In the Web of Data we entirely throw away
the concept of a page, since it’s irrelevant to our quest for knowledge.
Text can be confined to pages, but knowledge can’t; knowledge is
pervasive, interconnected, predicated, higher-order and in general we
can’t contain a description of anything to a single unit without
reference to other things, the decriptions of which reference other
things and we end up with our ‘page’ on one thing actually containing
the entire sum of all knowledge. Since there’s only one sum of all
knowledge, we don’t need to use a concept like ‘page’ which implies that
there is more than one.
With the artificial limit of pages
done away with we can put stuff anywhere, as long as we use unique names
(Universal Resource Identifiers, URIs) to make sure we don’t get
confused about which bits are talking about what. Now we’ve got a
machine-readable, distributed, worldwide database of knowledge: that’s
the Web of Data.
At this point many short-sighted people
think that the next step is to rewrite the old Web on top of the Web of
Data, so that both humans and machines can understand it and work in
harmony.
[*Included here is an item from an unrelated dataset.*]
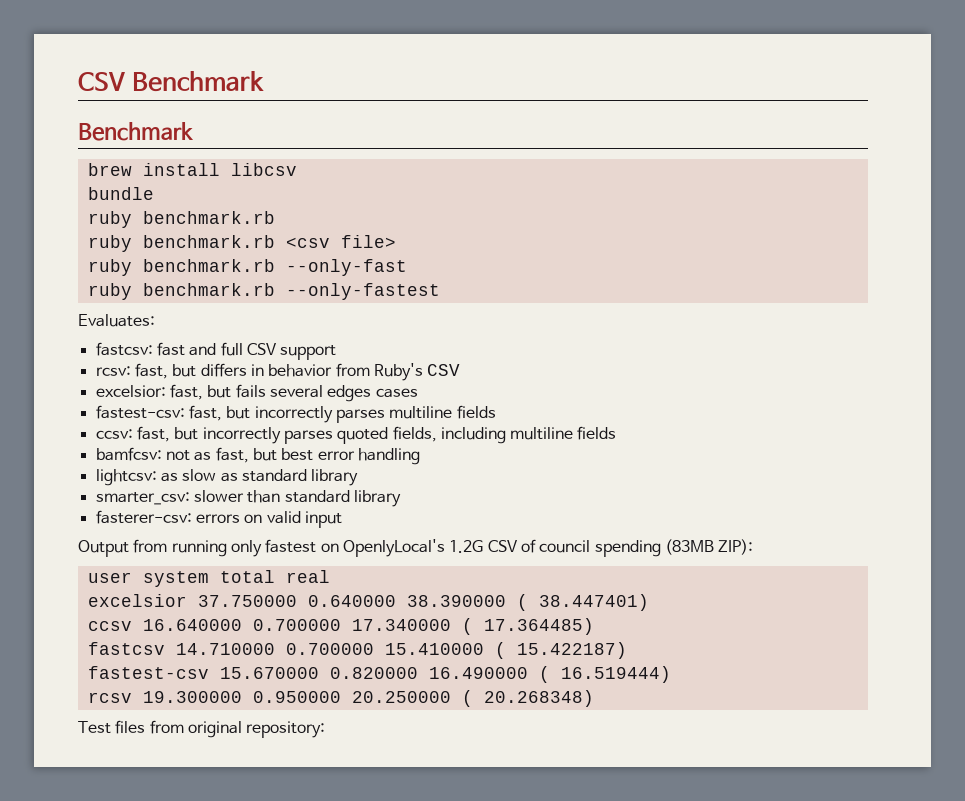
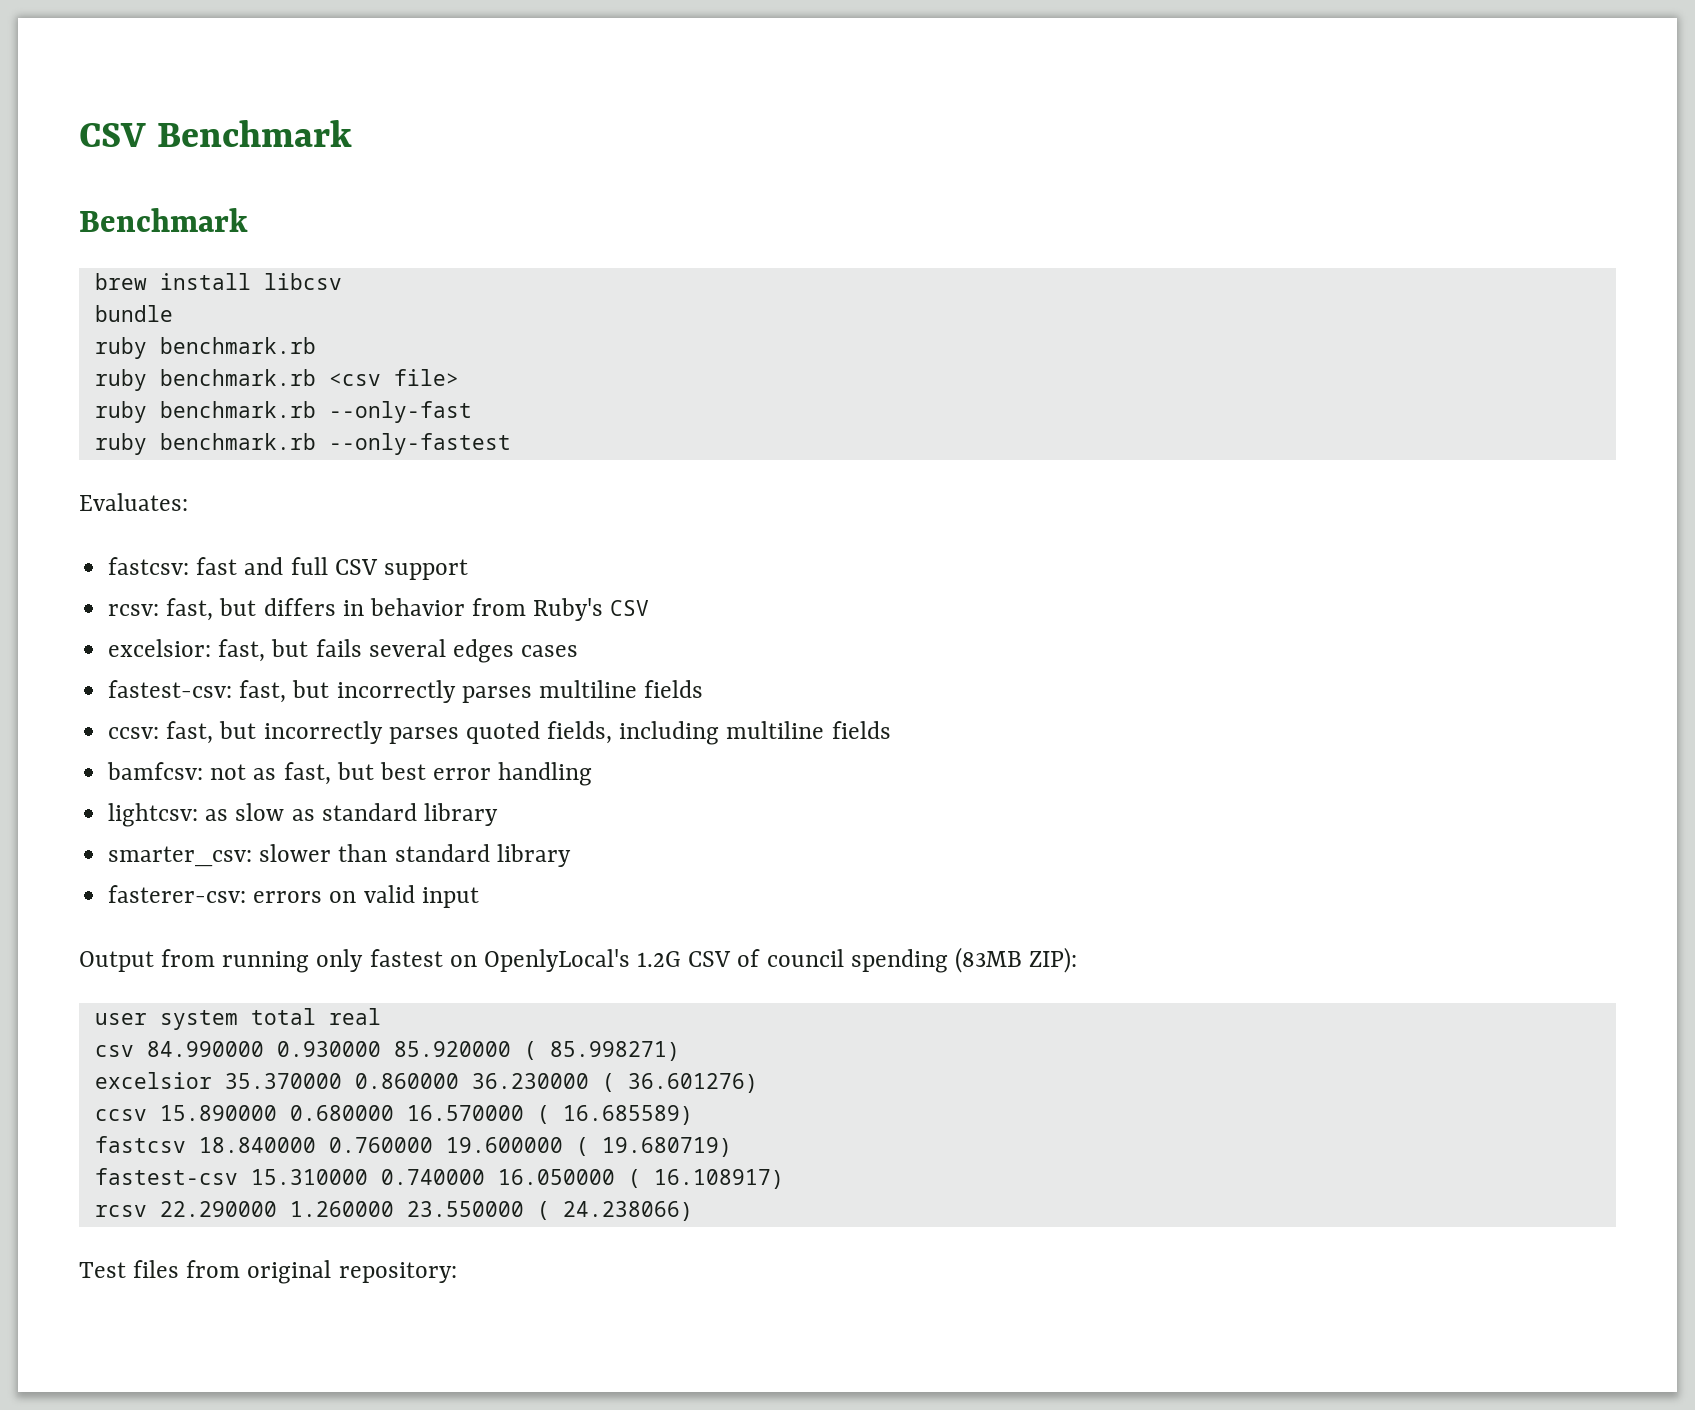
[87,594,649,611] [87,618,594,635] [87,642,627,659] [87,666,671,683] [87,690,594,707] excelsior 37.750000 0.640000 38.390000 ( 38.447401) // ccsv 16.640000 0.700000 17.340000 ( 17.364485) // fastcsv 14.710000 0.700000 15.410000 ( 15.422187) // fastest-csv 15.670000 0.820000 16.490000 ( 16.519444) // rcsv 19.300000 0.950000 20.250000 ( 20.268348) -> [94,1041,680,1061] [94,1072,758,1093] [94,1105,693,1125] [94,1136,732,1157] [94,1168,784,1189] [94,1201,693,1221] csv 84.990000 0.930000 85.920000 ( 85.998271) // excelsior 35.370000 0.860000 36.230000 ( 36.601276) // ccsv 15.890000 0.680000 16.570000 ( 16.685589) // fastcsv 18.840000 0.760000 19.600000 ( 19.680719) // fastest-csv 15.310000 0.740000 16.050000 ( 16.108917) // rcsv 22.290000 1.260000 23.550000 ( 24.238066)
These people are, of course, sooooo 20th
century.
Machines aren’t intelligent (yet), so there’s no way
we could make a serious moral argument that they are our slaves.
Therefore, why aren’t they doing everything? There should be no relevant
information kept back from the machine, and nothing it outputs should
contain any new knowledge which can’t already be found on the Web of
Data. If we want to refine what it programatically generates, we should
do so by adding new information to the Web of Data until it knows what
we want, and thus nobody else need specify that data
again.
To me, as a programmer, there is an obvious analogy to
be made:
The original coding system consists of big lines of
text, called files, which, by virtue of some well-defined, external set
of rules, somehow manage to contain computation. The files can import
other files in the system for whatever reason, and to a person this is
great. However, to a machine it’s just a bunch of calculations with no
discernable meaning.
Mixed in with this computation are
various well-defined, machine-understandable properties which originally
denoted the representation of the data (eg. ‘int’ for a 32bit integer,
‘double’ for a 64bit rational, etc.) but which gradually changed to
instead merely split it up in various ways (eg. ‘class’ for a bit that
contains related parts, ‘module’ for a bit which is self-contained,
etc.). The computation in the text, however, is still lost to the
machine processing it.
This means that a person has to be
involved somewhere, requiring a load of unfortuate individuals to
navigate through the shit user interface of the system, reading
everything they find, until they get the bit of calculation they were
after.
These days we have search engines which slightly
lessen the burden, since we can jump to places which we, as people, have
reason to believe are pretty close to our destination and thus shouldn’t
require much navigating from. Still, though, the machines don’t know
what’s going on.
In the Web of Code we entirely throw away
the concept of a file, since it’s irrelevant to our quest for
computation. Text can be confined to files, but computation can’t;
computation is pervasive, interconnected, predicated, higher-order and
in general we can’t contain a serialisation of anything to a single unit
without reference to other things, the serialisations of which reference
other things and we end up with our ‘file’ on one thing actually
containing the entire sum of all computation. Since there’s only one sum
of all computation, we don’t need to use a concept like ‘file’ which
implies that there is more than one.
With the artificial
limit of files done away with we can put stuff anywhere, as long as we
use unique names (Universal Resource Identifiers, URIs) to make sure we
don’t get confused about which bits are talking about what. Now we’ve
got a machine-readable, distributed, worldwide database of computation:
that’s the Web of Code.
At this point many short-sighted
people think that the next step is to rewrite the old coding system on
top of the Web of Code, so that both humans and machines can understand
it and work in harmony. These people are, of course, sooooo 20th
century.
Machines aren’t intelligent (yet), so there’s no way
we could make a serious moral argument that they are our slaves.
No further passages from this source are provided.